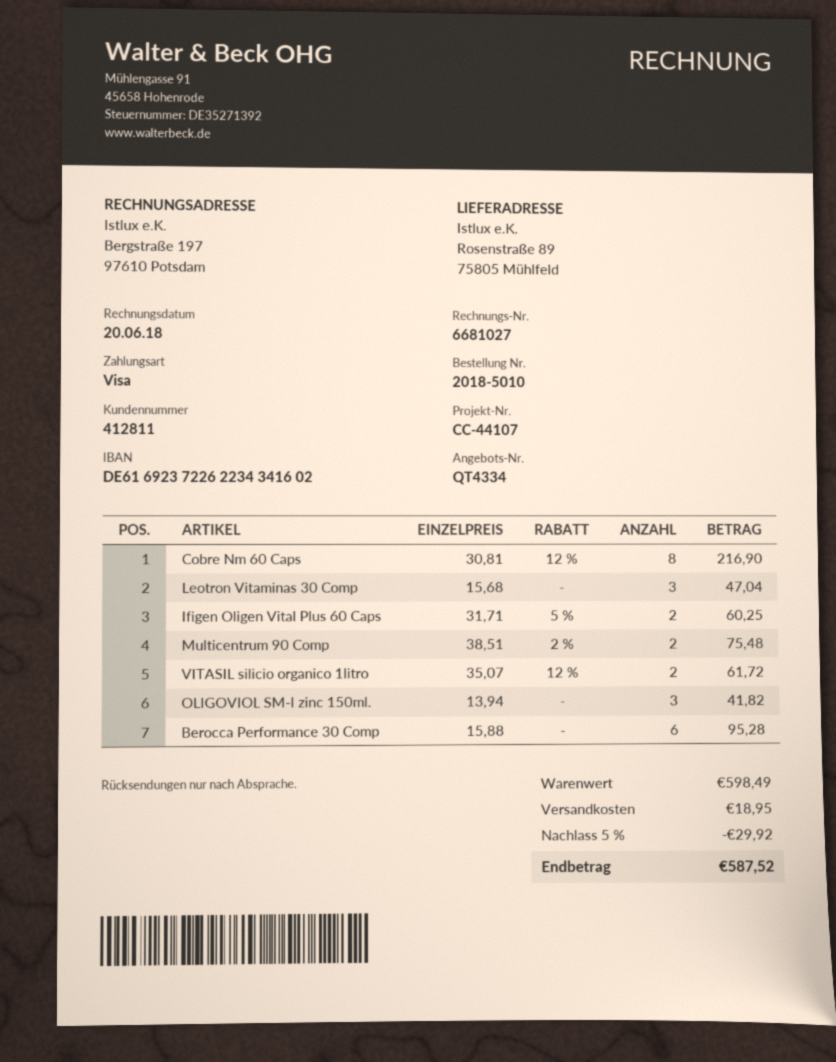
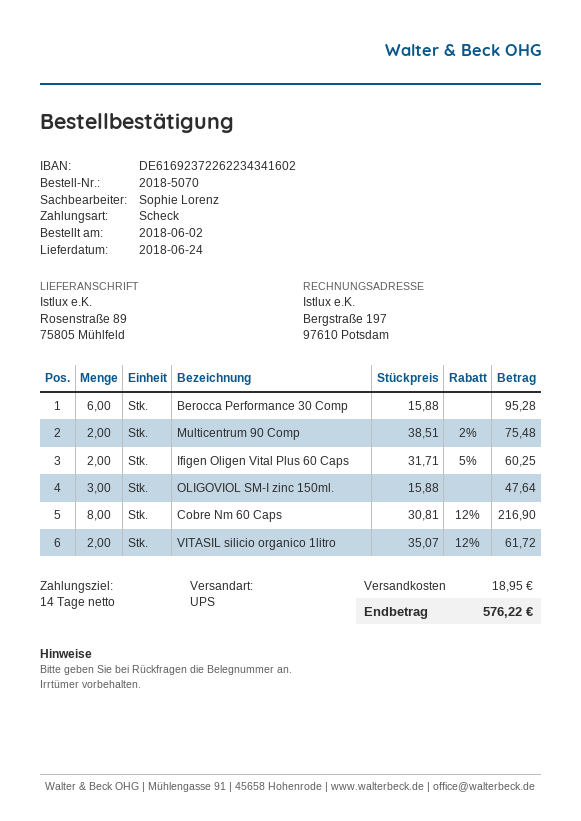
order number: 2018-5010 -> 2018-5070
payment method: Visa -> cheque
Leotron Vitaminas 30 Comp: 3 x 15.68 = 47.04 -> none
OLIGOVIOL SM-I zinc 150ml.: 3 x 13.94 = 41.82 -> 3 x 15.88 = 47.64
discount: 5% = 29.92 -> none
total: 587.52 -> 576.22

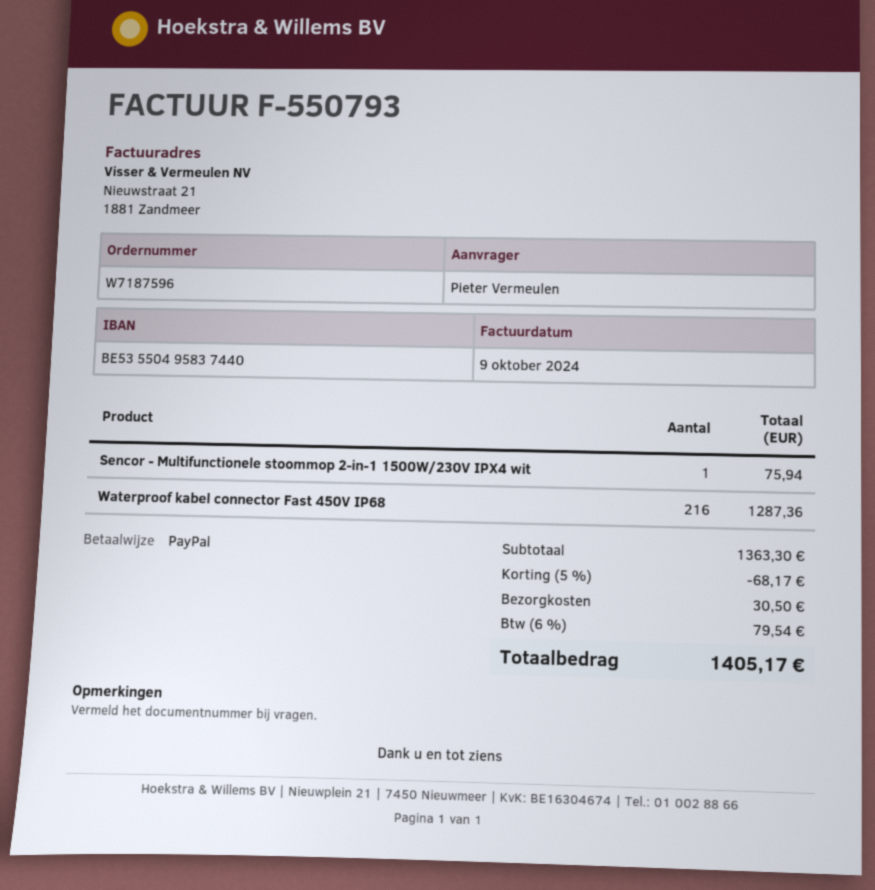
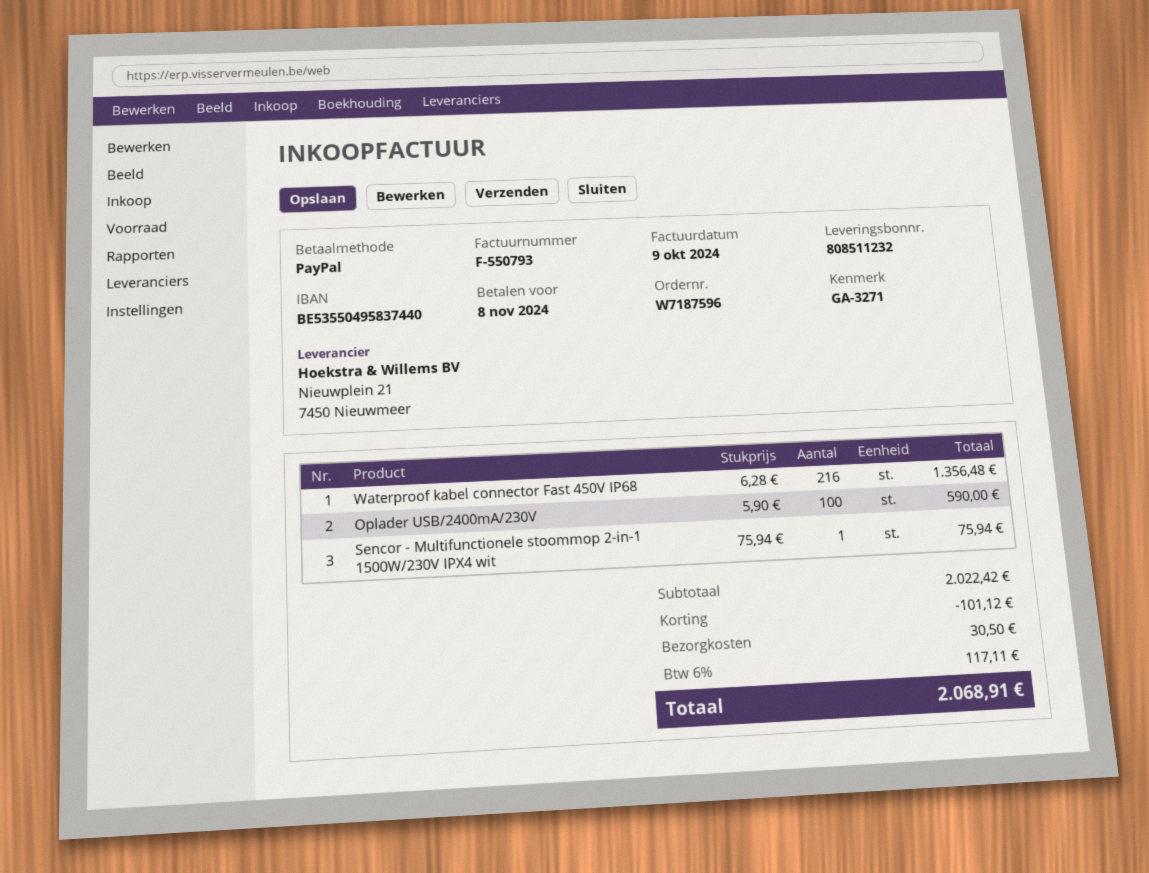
Waterproof kabel connector Fast 450V IP68: 216 for 1287.36 -> 216 for 1356.48
Oplader USB/2400mA/230V: none -> 100 for 590.00
subtotal: 1363.30 -> 2022.42
discount: 68.17 -> 101.12
tax: 6% = 79.54 -> 6% = 117.11
total: 1405.17 -> 2068.91

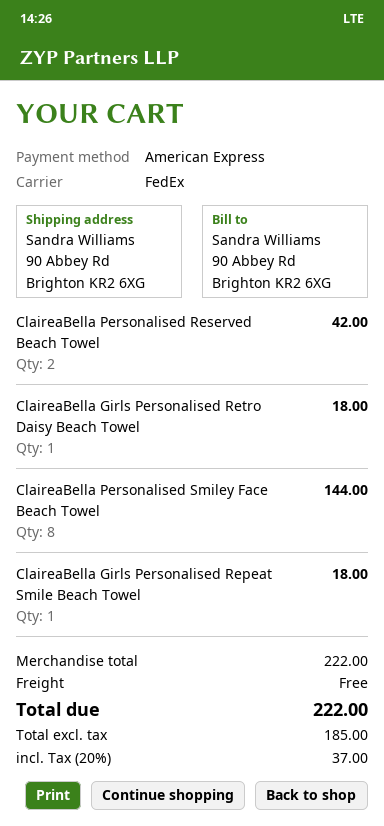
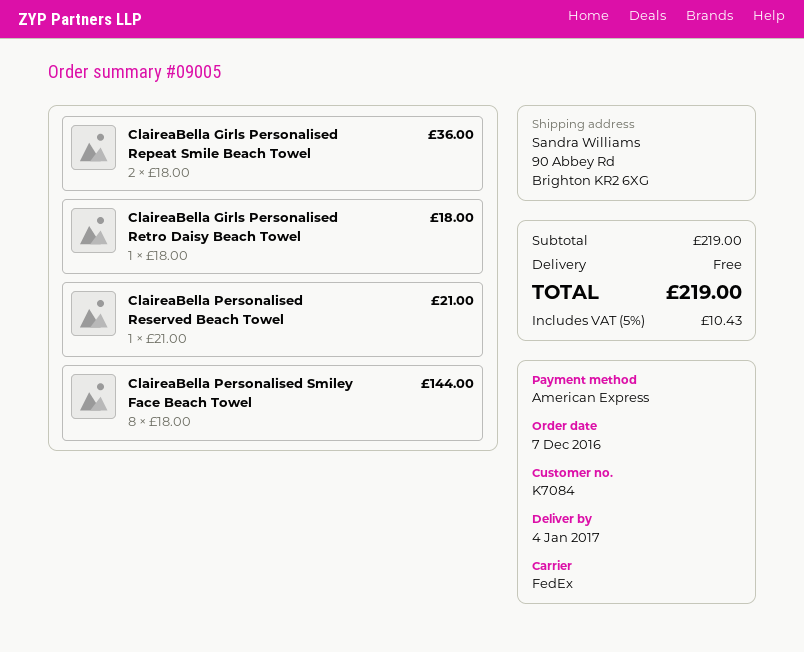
ClaireaBella Personalised Reserved Beach Towel: 2 for 42.00 -> 1 for 21.00
ClaireaBella Girls Personalised Repeat Smile Beach Towel: 1 for 18.00 -> 2 for 36.00
subtotal: 222.00 -> 219.00
tax: 20% = 37.00 -> 5% = 10.43
total: 222.00 -> 219.00

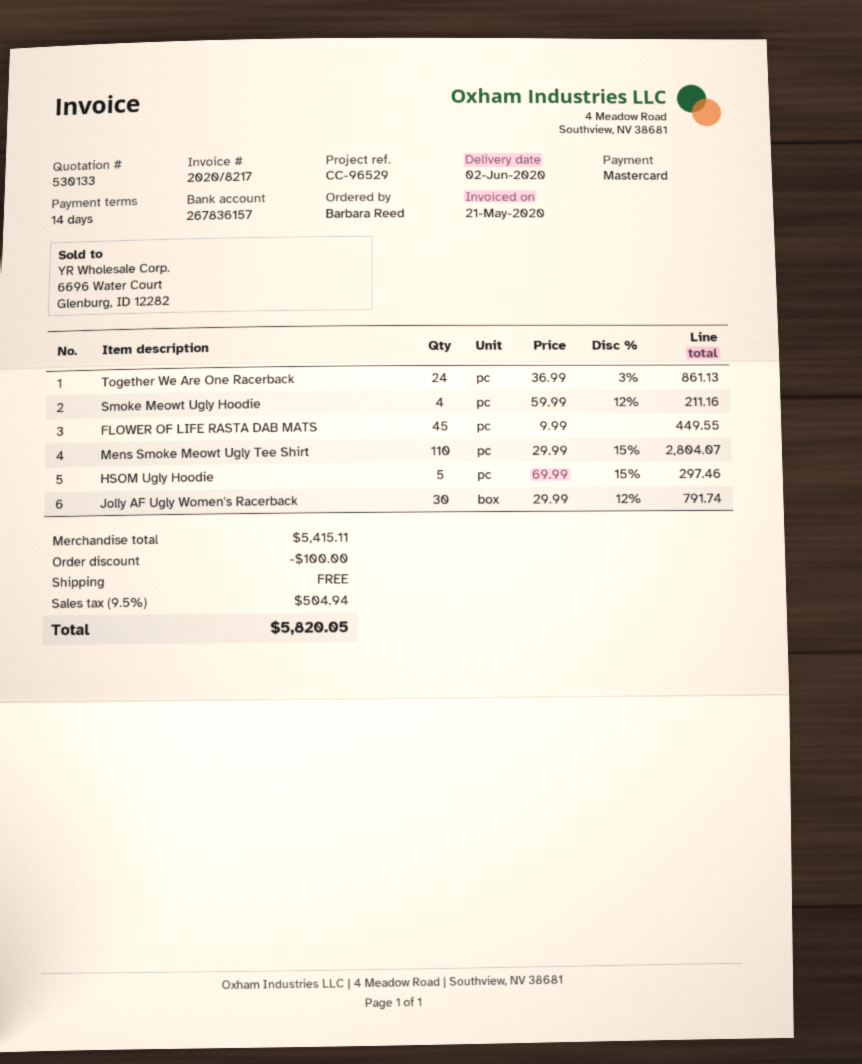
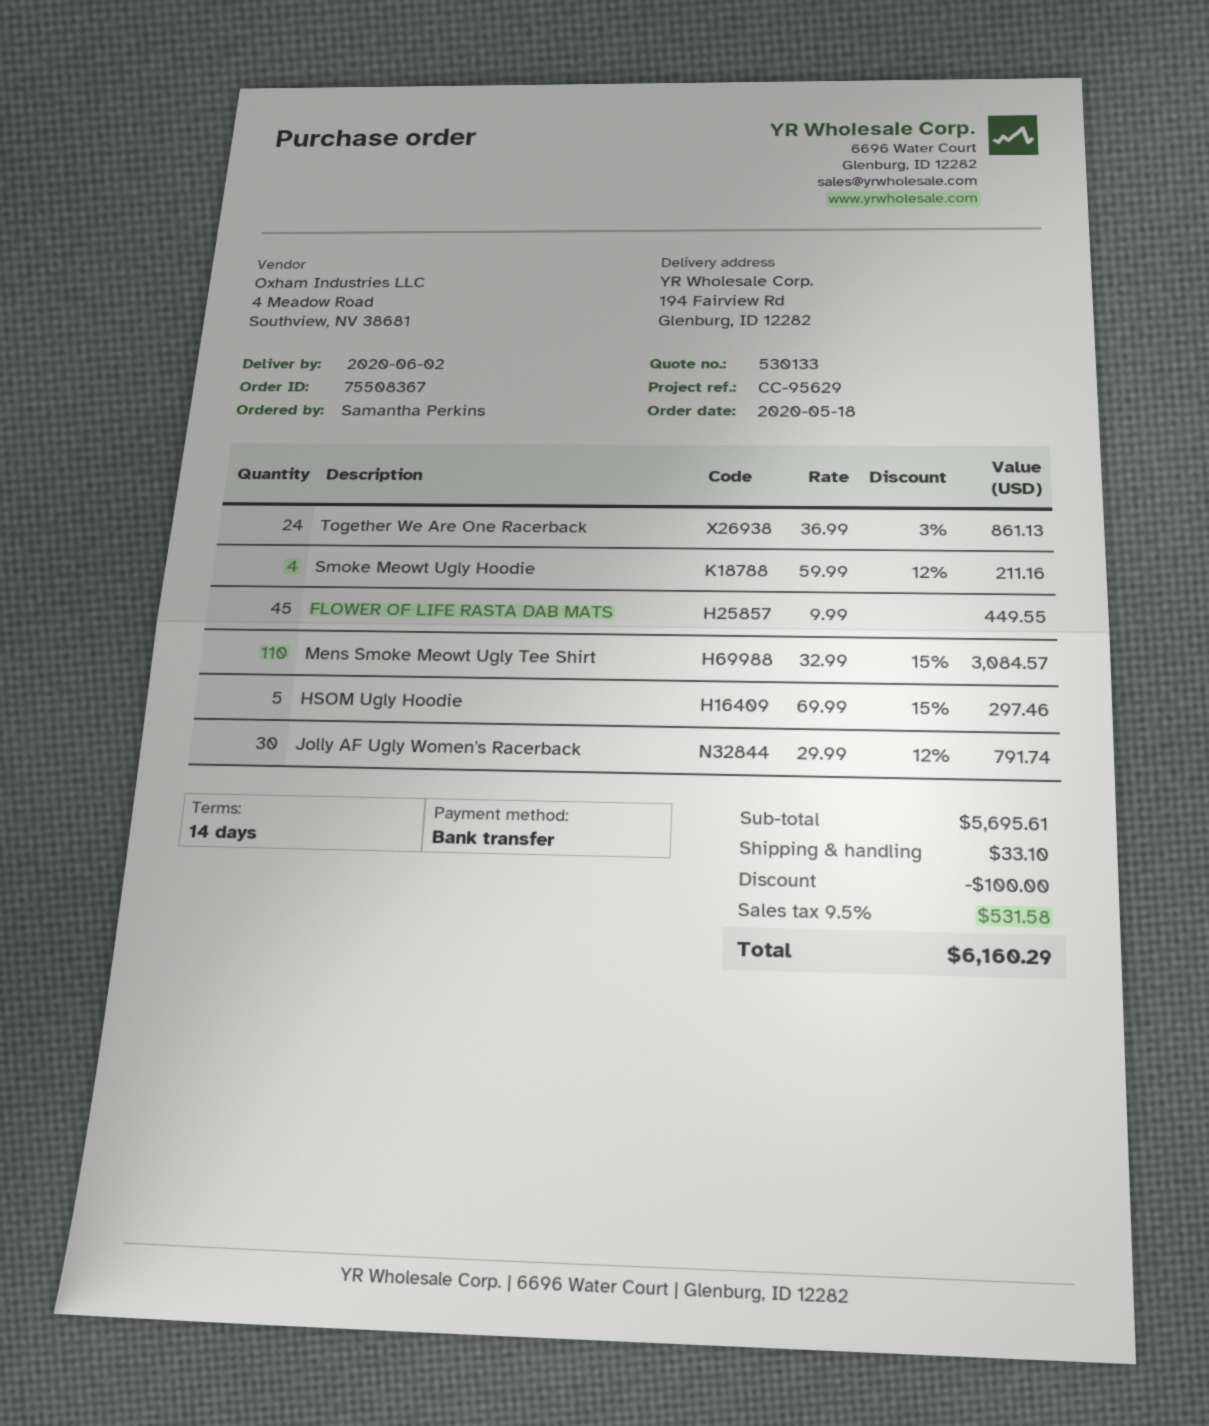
reference: CC-96529 -> CC-95629
ordered by: Barbara Reed -> Samantha Perkins
payment method: Mastercard -> bank transfer
Mens Smoke Meowt Ugly Tee Shirt: 110 x 29.99 - 15% = 2804.07 -> 110 x 32.99 - 15% = 3084.57
subtotal: 5415.11 -> 5695.61
shipping: 0.00 -> 33.10
tax: 9.5% = 504.94 -> 9.5% = 531.58
total: 5820.05 -> 6160.29

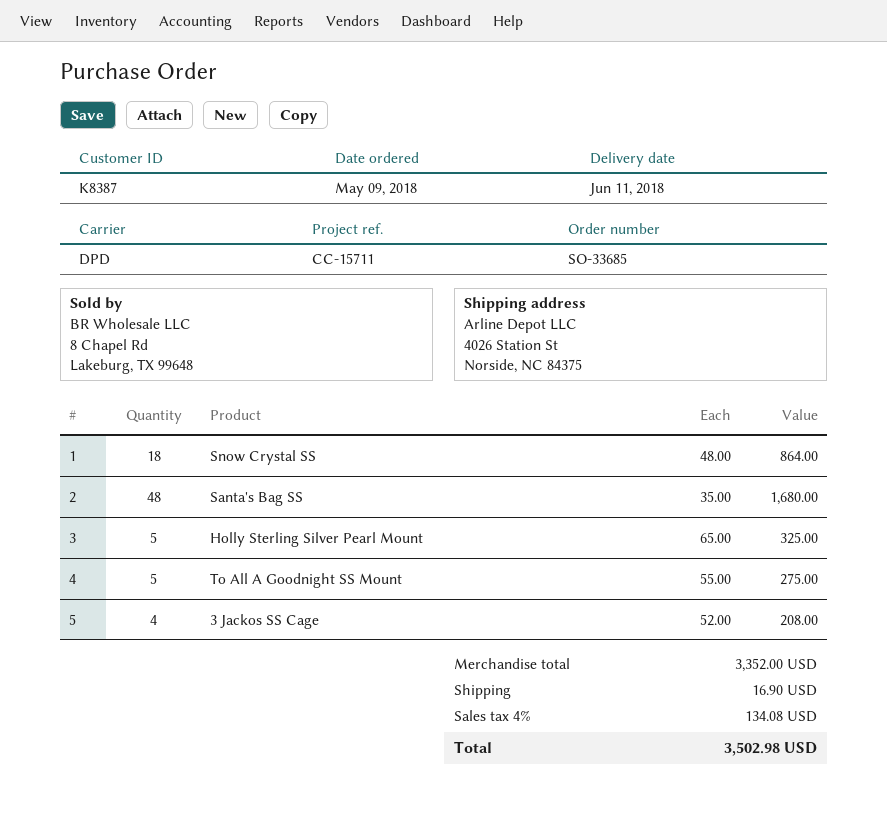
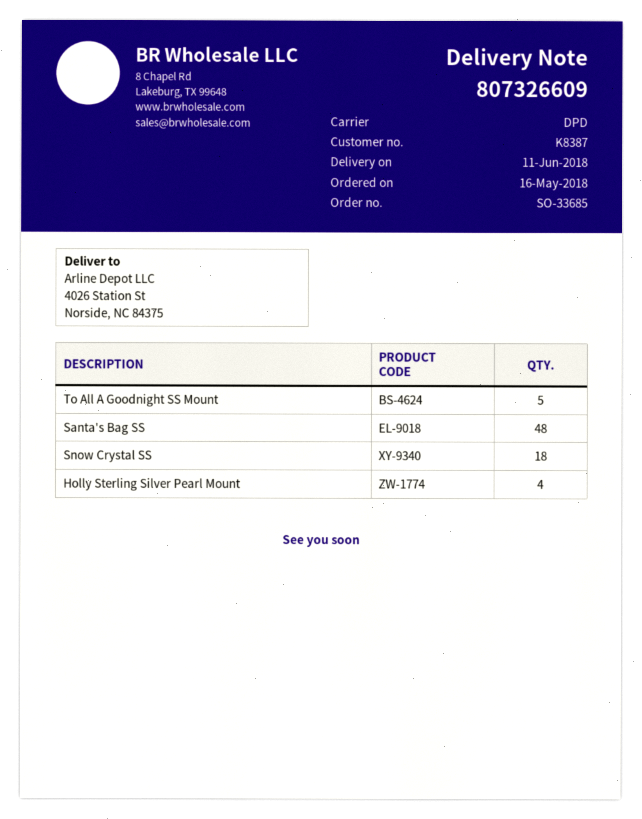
order date: 2018-05-09 -> 2018-05-16
Holly Sterling Silver Pearl Mount: 5 -> 4
3 Jackos SS Cage: 4 -> none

**EXERCISE INSTRUCTIONS:**
Reproduce each line in the listing above that mentions the string "subtotal".

**ANSWER SECTION:**
subtotal: 1363.30 -> 2022.42
subtotal: 222.00 -> 219.00
subtotal: 5415.11 -> 5695.61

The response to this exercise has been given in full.